### Assigned task
Reply with nothing but the number of lines in the data below where the word "items" occurs.

====== Exercise materials ======

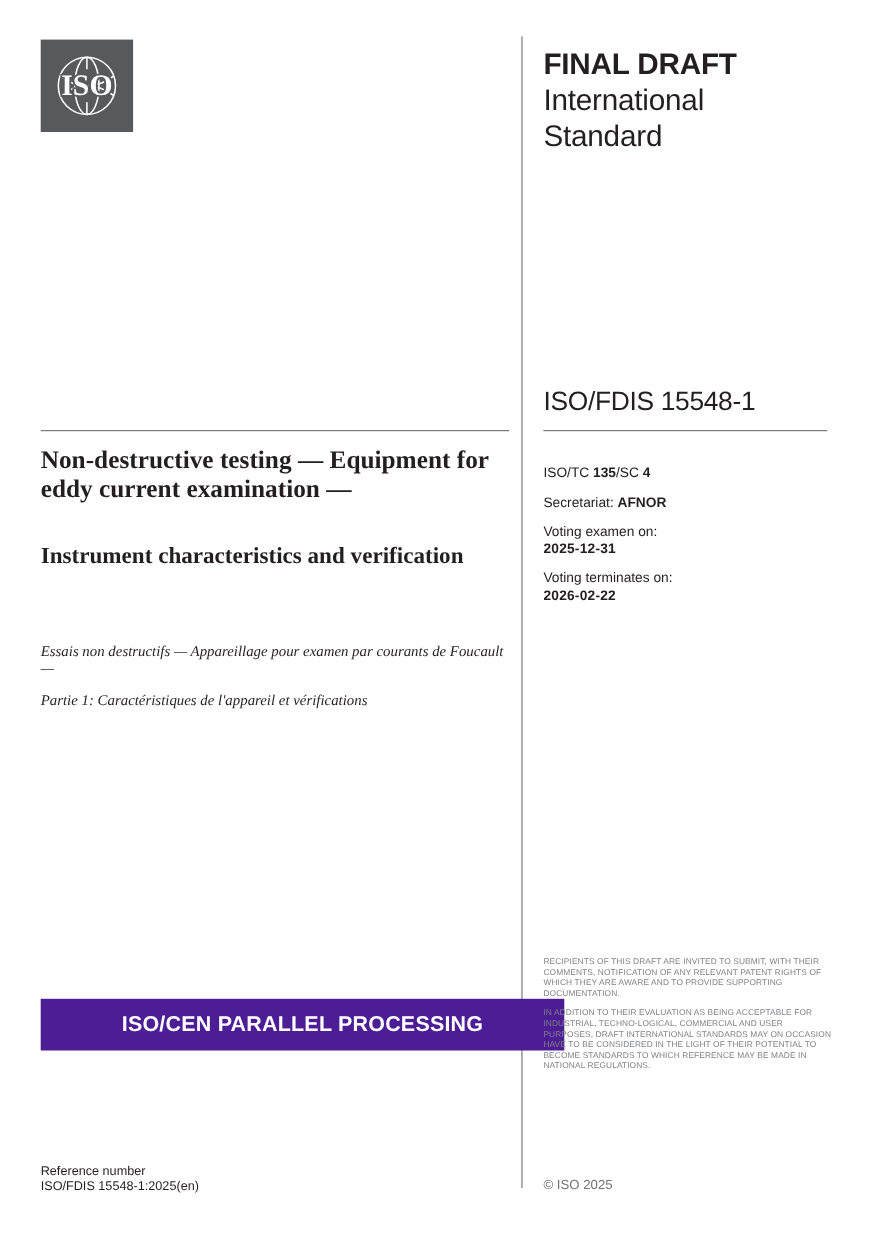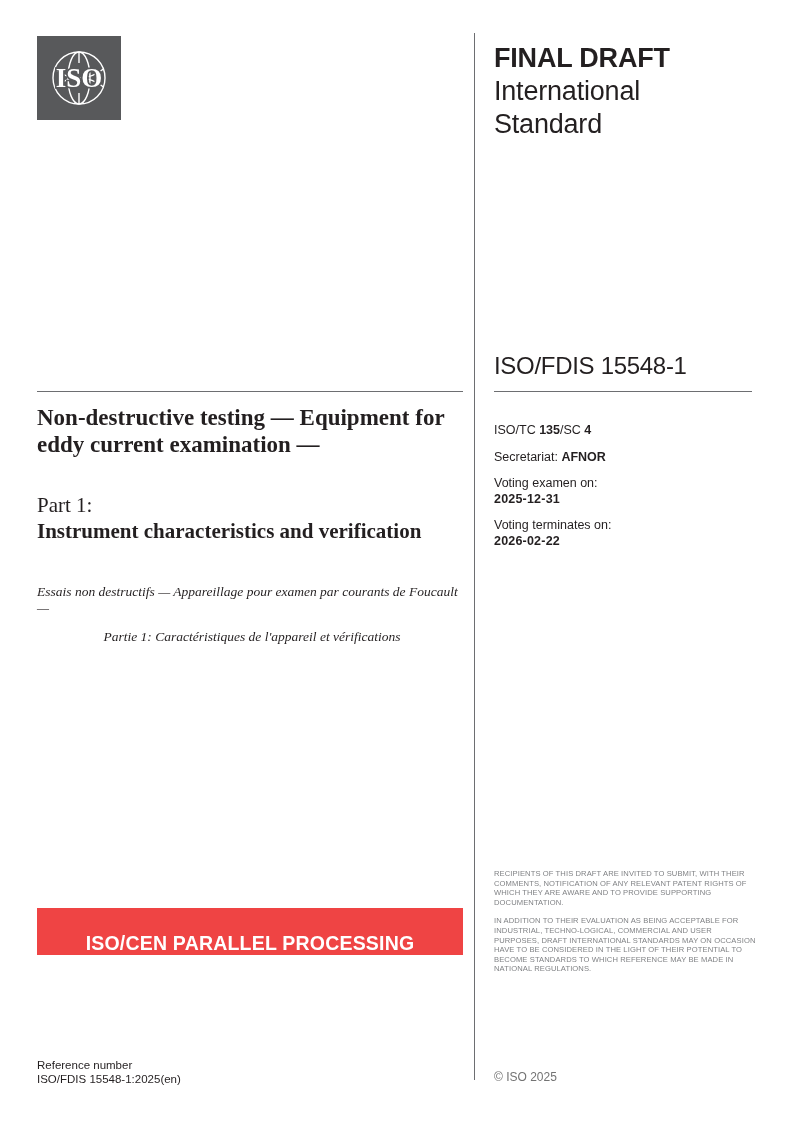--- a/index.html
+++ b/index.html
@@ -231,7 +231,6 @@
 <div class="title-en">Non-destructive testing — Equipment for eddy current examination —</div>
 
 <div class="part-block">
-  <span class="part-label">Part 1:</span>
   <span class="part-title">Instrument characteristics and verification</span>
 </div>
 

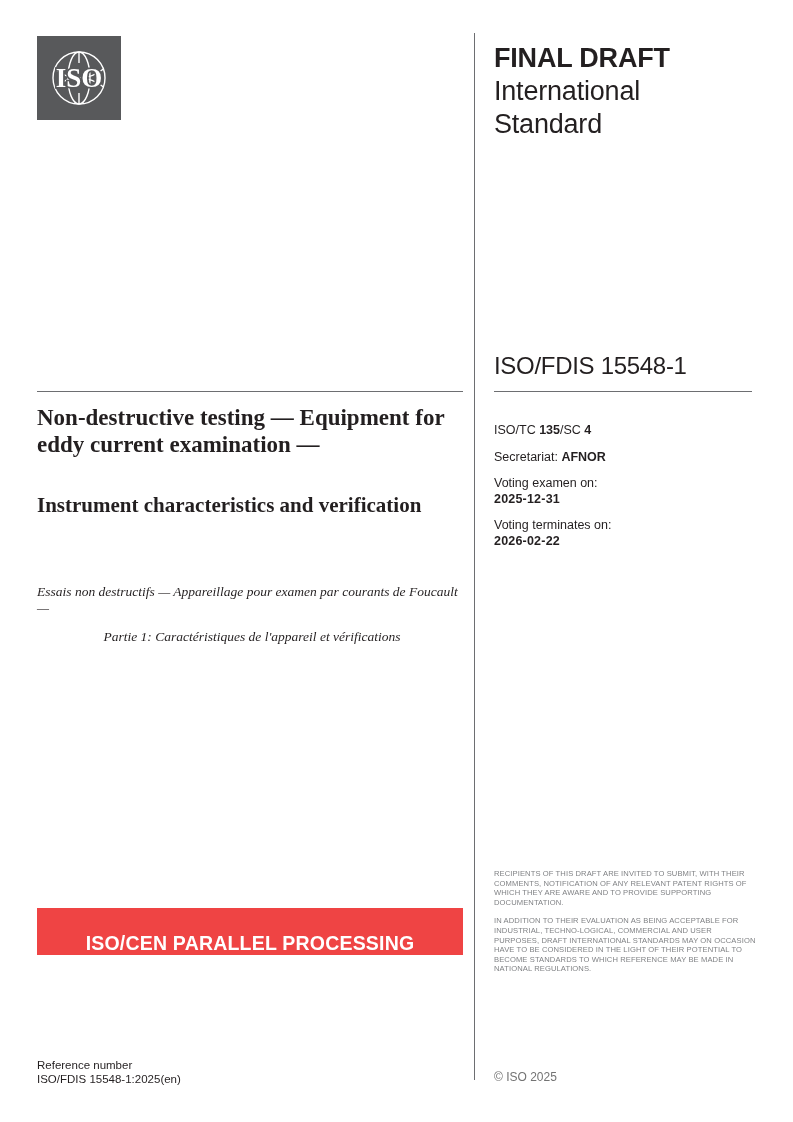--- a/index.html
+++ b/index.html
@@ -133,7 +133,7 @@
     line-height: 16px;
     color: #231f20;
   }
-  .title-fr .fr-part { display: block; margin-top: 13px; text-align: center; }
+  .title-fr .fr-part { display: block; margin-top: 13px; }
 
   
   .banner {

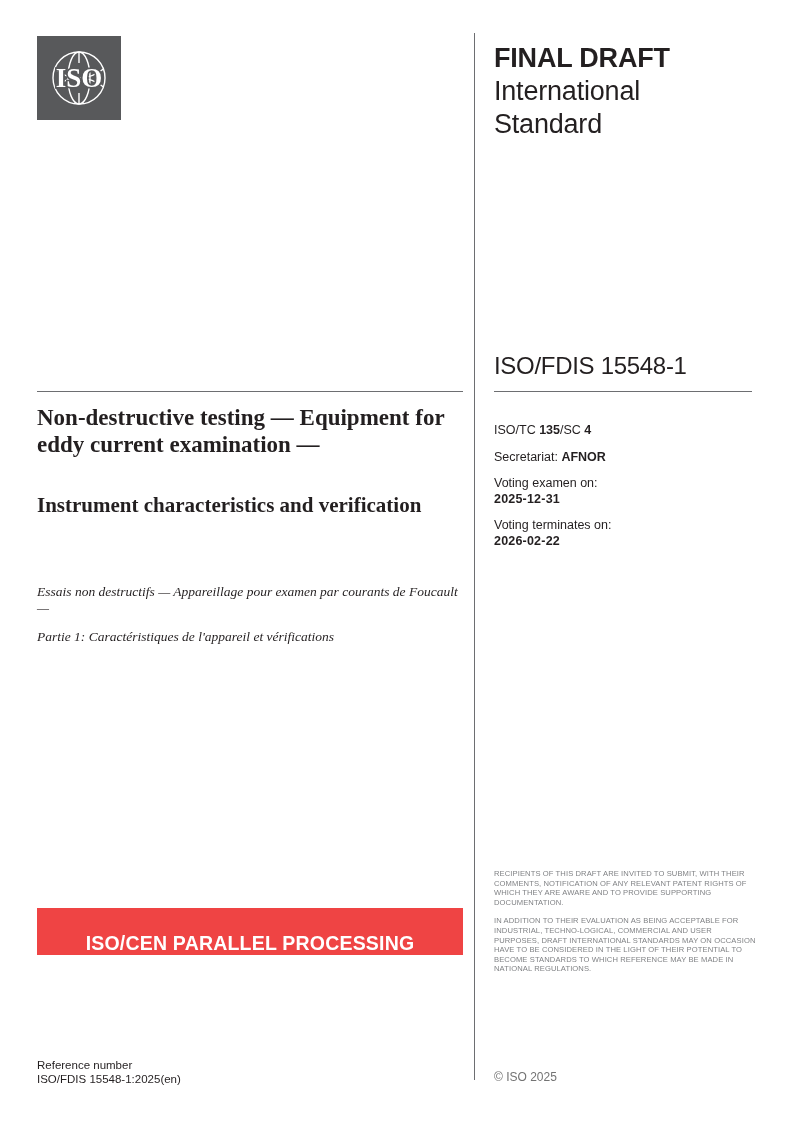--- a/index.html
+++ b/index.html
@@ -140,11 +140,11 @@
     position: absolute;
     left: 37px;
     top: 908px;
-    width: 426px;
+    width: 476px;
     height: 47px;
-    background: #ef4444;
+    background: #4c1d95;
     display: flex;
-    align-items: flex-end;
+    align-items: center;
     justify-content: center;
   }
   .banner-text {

======
====== Exercise materials ======

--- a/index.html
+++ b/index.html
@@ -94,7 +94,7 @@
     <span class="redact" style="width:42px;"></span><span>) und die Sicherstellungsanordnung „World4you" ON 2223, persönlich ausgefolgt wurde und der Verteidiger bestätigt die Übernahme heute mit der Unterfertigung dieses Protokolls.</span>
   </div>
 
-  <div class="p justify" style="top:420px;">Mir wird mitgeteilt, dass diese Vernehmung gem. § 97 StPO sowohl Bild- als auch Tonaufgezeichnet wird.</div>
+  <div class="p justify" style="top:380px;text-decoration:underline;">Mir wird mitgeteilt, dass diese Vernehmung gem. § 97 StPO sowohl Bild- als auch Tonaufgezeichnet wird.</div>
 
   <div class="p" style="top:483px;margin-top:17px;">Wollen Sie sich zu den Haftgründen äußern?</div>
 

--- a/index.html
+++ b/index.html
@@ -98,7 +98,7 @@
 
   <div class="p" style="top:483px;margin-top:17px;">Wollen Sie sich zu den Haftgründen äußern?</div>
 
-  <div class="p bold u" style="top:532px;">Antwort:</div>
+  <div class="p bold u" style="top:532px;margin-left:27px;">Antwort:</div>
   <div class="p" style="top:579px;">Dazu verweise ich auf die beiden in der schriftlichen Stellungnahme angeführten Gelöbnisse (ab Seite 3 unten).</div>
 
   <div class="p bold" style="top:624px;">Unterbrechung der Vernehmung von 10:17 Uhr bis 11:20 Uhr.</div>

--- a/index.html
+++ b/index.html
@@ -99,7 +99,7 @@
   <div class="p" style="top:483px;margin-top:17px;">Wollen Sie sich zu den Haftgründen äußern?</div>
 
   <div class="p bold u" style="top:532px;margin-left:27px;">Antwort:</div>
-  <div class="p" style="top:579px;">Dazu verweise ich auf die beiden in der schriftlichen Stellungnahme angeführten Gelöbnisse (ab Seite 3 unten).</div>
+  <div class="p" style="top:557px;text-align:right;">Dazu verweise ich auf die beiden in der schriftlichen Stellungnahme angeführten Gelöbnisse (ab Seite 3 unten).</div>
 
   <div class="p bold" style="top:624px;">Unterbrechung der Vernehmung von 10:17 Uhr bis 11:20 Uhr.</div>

======

### Solution for this problem
2